← Beranda

Pahami 4 Mitos Seputar Puasa Ramadhan dan Simak Fakta yang Sebenarnya

Ajilan Fauza FathayanieRabu, 13 Maret 2024 | 18.45 WIB
Ilustrasi menjalani ibadah puasa Ramadhan./ freepik/malik21nalik

JawaPos.com - Puasa Ramadhan merupakan salah satu praktik utama dalam agama Islam yang dilakukan oleh umat Muslim di seluruh dunia.

Selama bulan suci Ramadhan ini, umat Islam berpuasa dari fajar hingga terbenamnya matahari dan menahan diri dari makanan, minuman, dan aktivitas tertentu sebagai bentuk pengendalian diri, refleksi spiritual, dan penghormatan kepada Allah SWT.

Namun, meskipun praktik ini telah ada selama berabad-abad, masih banyak mitos yang muncul seputar puasa Ramadhan, salah satunya yakni hal-hal yang dapat membatalkan puasa Ramadhan.

Untuk menghindari kesalahpahaman dan memahami praktik puasa Ramadhan dengan lebih baik, penting bagi umat Islam untuk mengetahui fakta yang sebenarnya.

Dengan mengetahui peraturan dan pedoman yang benar, umat Islam dapat menjalankan puasa Ramadhan dengan penuh keyakinan dan penghormatan, serta menjauhi informasi yang salah atau mitos yang tidak berdasar.

Dilansir dari Beat O pada Selasa (12/3), berikut merupakan beberapa mitos seputar puasa Ramadhan dan fakta sebenarnya yang harus Anda Ketahui

1. Menggunakan parfum dan deodoran dapat membatalkan puasa (mitos)

Ada beberapa alasan mengapa beberapa individu menganggap bahwa menggunakan parfum atau deodoran dapat membatalkan puasa, meskipun ini adalah sebuah kesalahpahaman.

Salah satu alasannya ialah adanya kekhawatiran terkait bahan-bahan dalam parfum atau deodoran yang dapat diserap oleh tubuh melalui kulit dan pada akhirnya masuk ke dalam sistem tubuh, yang menurut mereka dapat mempengaruhi status puasa.

Namun, dalam praktiknya, bahan-bahan tersebut umumnya tidak diserap dalam jumlah yang cukup besar untuk membatalkan puasa, terutama jika digunakan untuk tujuan eksternal seperti penggunaan parfum atau deodoran.

Oleh karena itu, mitos bahwa menggunakan parfum atau deodoran dapat membatalkan puasa tidak memiliki dasar yang kuat secara ilmiah.

2. Merokok tidak membatalkan puasa (mitos)

Segala sesuatu yang masuk ke dalam mulut atau tubuh, baik itu padat, cair, atau apapun di antaranya, dapat membatalkan puasa Anda.

Merokok adalah contoh yang jelas karena seorang perokok menghirup partikel yang mencapai paru-paru sehingga langsung membatalkan puasa.

3. Makan atau minum secara tidak sengaja dapat membatalkan puasa Anda (mitos)

Setiap Muslim dewasa diwajibkan berpuasa selama bulan Ramadhan.

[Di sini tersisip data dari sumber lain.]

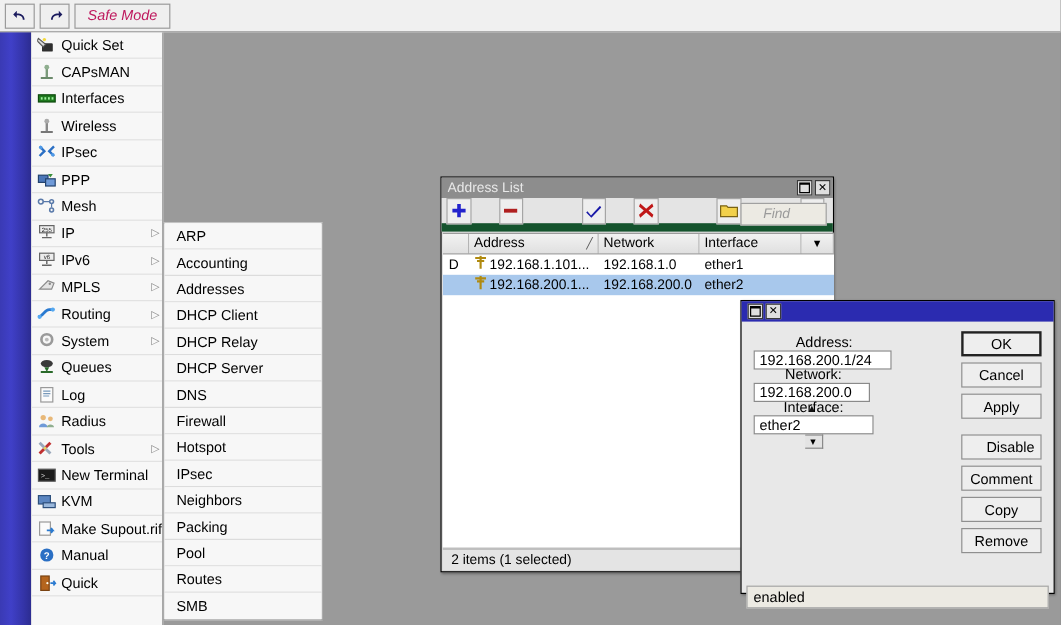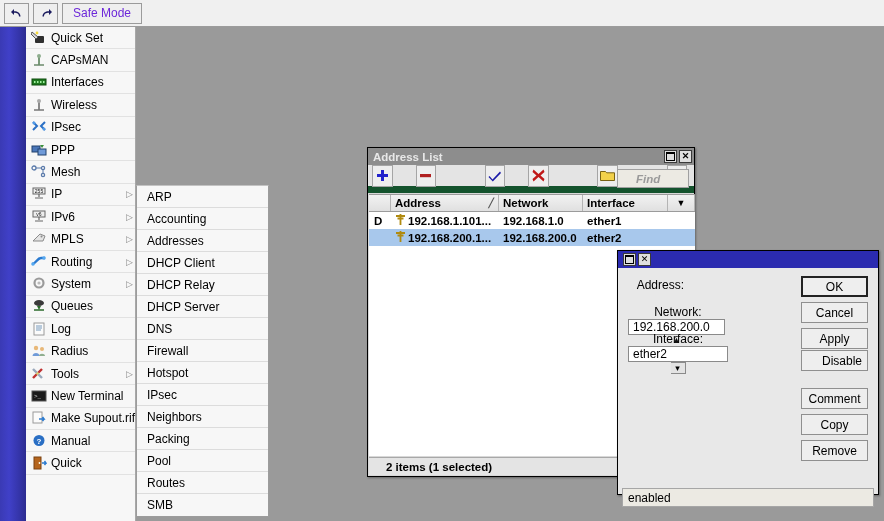--- a/index.html
+++ b/index.html
@@ -31,21 +31,21 @@
     height: 21px;
     min-width: 25px;
     background: #efefef;
     border: 1px solid #9b9b9b;
     display: flex; align-items: center; justify-content: center;
     margin-right: 4px;
     color: #17184d;
     font-size: 13px;
     cursor: pointer;
   }
-  .tb-btn.wide { padding: 0 10px; font-size: 12px; color: #6d28d9; min-width: 76px; }
+  .tb-btn.wide { padding: 0 10px; font-size: 12px; color: #be185d; min-width: 76px; font-style: italic; }
   .tb-btn svg { display: block; }
 
   
   #bluestrip {
     position: absolute; left: 0; top: 27px;
     width: 26px; height: 494px;
     background: linear-gradient(to right, #3a3ab4 0%, #4040c8 35%, #3434a8 75%, #2c2c90 100%);
   }
 
   
@@ -136,21 +136,20 @@
     border: 1px solid #000;
     border-top-width: 2px;
     display: block;
   }
 
   
   #addrlist {
     left: 367px; top: 147px;
     width: 328px; height: 330px;
     background: #d8d8d8;
-    font-weight: bold;
   }
   #al-toolbar {
     height: 28px;
     background: #e4e4e4;
     border-bottom: 7px solid #14532d;
     display: flex; align-items: center;
     padding: 0 4px;
     position: relative;
     gap: 20px;
   }
@@ -219,21 +218,21 @@
   .td-addr { width: 108px; }
   .td-net  { width: 84px; }
   .td-if   { width: 85px; }
   .icn-addr { margin-right: 2px; display: inline-block; }
   #al-status {
     position: absolute; left: 1px; right: 1px; bottom: 1px;
     height: 18px;
     background: #e4e4e4;
     border-top: 1px solid #a8a8a8;
     display: flex; align-items: center;
-    padding-left: 17px;
+    padding-left: 7px;
     font-size: 11.5px;
   }
 
   
   #addrdlg {
     left: 617px; top: 250px;
     width: 262px; height: 245px;
     background: #e8e8e8;
   }
   #ad-body { position: relative; height: 100%; }
@@ -498,20 +497,30 @@
         <span class="mi-arrow">▷</span>
       </div>
       <div class="menu-item">
         <span class="mi-icon">
           <svg width="16" height="14" viewBox="0 0 16 14">
             <rect x="1" y="2" width="14" height="10" fill="#1a1a1a" stroke="#555"></rect>
             <text x="3" y="9" font-size="6" fill="#dddddd" font-family="Liberation Mono">&gt;_</text>
           </svg>
         </span>
         <span class="mi-label">New Terminal</span>
+        <span class="mi-arrow"></span>
+      </div>
+      <div class="menu-item">
+        <span class="mi-icon">
+          <svg width="16" height="14" viewBox="0 0 16 14">
+            <rect x="1" y="2" width="10" height="7" fill="#5b85c0" stroke="#2d4f7c"></rect>
+            <rect x="5" y="8" width="10" height="4" fill="#9ab8dc" stroke="#2d4f7c"></rect>
+          </svg>
+        </span>
+        <span class="mi-label">KVM</span>
         <span class="mi-arrow"></span>
       </div>
       <div class="menu-item">
         <span class="mi-icon">
           <svg width="16" height="14" viewBox="0 0 16 14">
             <rect x="2" y="1" width="9" height="11" fill="#fbfbfb" stroke="#9a9a9a"></rect>
             <path d="M8 8 h5 l-1.5 -2 M13 8 l-1.5 2" stroke="#2a7ad0" stroke-width="1.6" fill="none"></path>
           </svg>
         </span>
         <span class="mi-label">Make Supout.rif</span>
@@ -680,39 +689,40 @@
 
   <div class="win" id="addrdlg">
     <div class="win-title active">
       <span class="wbtn maxi"></span>
       <span class="wbtn">✕</span>
     </div>
     <div id="ad-body">
 
       <div class="fld-row" style="top:10px;">
         <span class="fld-label">Address:</span>
+        <span class="fld-input" style="width:115px;">192.168.200.1/24</span>
       </div>
 
       <div class="fld-row" style="top:37px;">
         <span class="fld-label">Network:</span>
         <span class="fld-input" style="width:97px;">192.168.200.0</span>
         <span class="spin">▲</span>
       </div>
 
       <div class="fld-row" style="top:64px;">
         <span class="fld-label">Interface:</span>
         <span class="fld-input" style="width:100px;">ether2</span>
         <span class="drop-btn">▾</span>
       </div>
 
       <div id="ad-buttons">
           <div class="ad-btn primary" style="top: 8px;">OK</div>
           <div class="ad-btn" style="top: 34px;">Cancel</div>
           <div class="ad-btn" style="top: 60px;">Apply</div>
-          <div class="ad-btn" style="top: 82px; padding-left: 15px;">Disable</div>
+          <div class="ad-btn" style="top: 94px; padding-left: 15px;">Disable</div>
           <div class="ad-btn" style="top: 120px;">Comment</div>
           <div class="ad-btn" style="top: 146px;">Copy</div>
           <div class="ad-btn" style="top: 172px;">Remove</div>
         </div>
 
       <div id="ad-status">enabled</div>
     </div>
   </div>
 
 </div>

Namun, ada mitos umum bahwa makan secara tidak sengaja saat berpuasa Ramadhan bisa membatalkan status puasa tersebut.

Namun faktanya, itu tidak membatalkan puasa Anda kecuali dilakukan dengan sengaja. Jika Anda dengan sengaja atau secara disengaja mencoba untuk makan atau minum bahkan hanya tegukan air atau cairan lainnya, ini akan membatalkan puasa secara langsung.

4. Tidak sopan untuk makan atau minum di sekitar Muslim yang sedang berpuasa selama Ramadhan (mitos)

Pernyataan bahwa tidak sopan untuk makan atau minum di sekitar Muslim yang sedang berpuasa selama Ramadhan adalah sebuah mitos.

Meskipun secara etiket, disarankan untuk menahan diri dari makan di depan orang yang sedang berpuasa, hal itu bukanlah sesuatu yang dianggap tidak sopan secara mutlak.

Lebih penting lagi, non-Muslim juga memiliki hak untuk makan atau minum sesuai kebutuhan mereka, terutama jika mereka tidak berpuasa.

Jadi, tidak ada dasar untuk menganggap tindakan tersebut merupakan tindakan yang tidak sopan, terutama jika dilakukan dengan pengertian dan kepekaan terhadap orang-orang yang berpuasa.